# Extracted material:

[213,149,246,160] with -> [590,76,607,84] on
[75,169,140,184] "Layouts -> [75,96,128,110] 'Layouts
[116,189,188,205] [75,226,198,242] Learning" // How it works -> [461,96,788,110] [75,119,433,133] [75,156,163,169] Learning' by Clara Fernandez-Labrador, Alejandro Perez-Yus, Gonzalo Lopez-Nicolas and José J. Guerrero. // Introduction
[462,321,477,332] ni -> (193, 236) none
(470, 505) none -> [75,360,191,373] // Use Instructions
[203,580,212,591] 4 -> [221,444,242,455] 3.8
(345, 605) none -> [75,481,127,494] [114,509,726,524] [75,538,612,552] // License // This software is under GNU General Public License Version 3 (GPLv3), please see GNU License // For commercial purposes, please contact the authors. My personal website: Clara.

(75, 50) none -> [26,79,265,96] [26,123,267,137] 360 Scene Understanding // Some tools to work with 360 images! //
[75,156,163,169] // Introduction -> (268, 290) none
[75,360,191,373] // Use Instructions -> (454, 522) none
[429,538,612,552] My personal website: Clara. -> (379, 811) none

# Instructions for the task:
Repeat verbatim the opening run of entries, ending with the line that contains "[462,321,477,332] ni -> (193, 236) none".

# Answer for the task:
[213,149,246,160] with -> [590,76,607,84] on
[75,169,140,184] "Layouts -> [75,96,128,110] 'Layouts
[116,189,188,205] [75,226,198,242] Learning" // How it works -> [461,96,788,110] [75,119,433,133] [75,156,163,169] Learning' by Clara Fernandez-Labrador, Alejandro Perez-Yus, Gonzalo Lopez-Nicolas and José J. Guerrero. // Introduction
[462,321,477,332] ni -> (193, 236) none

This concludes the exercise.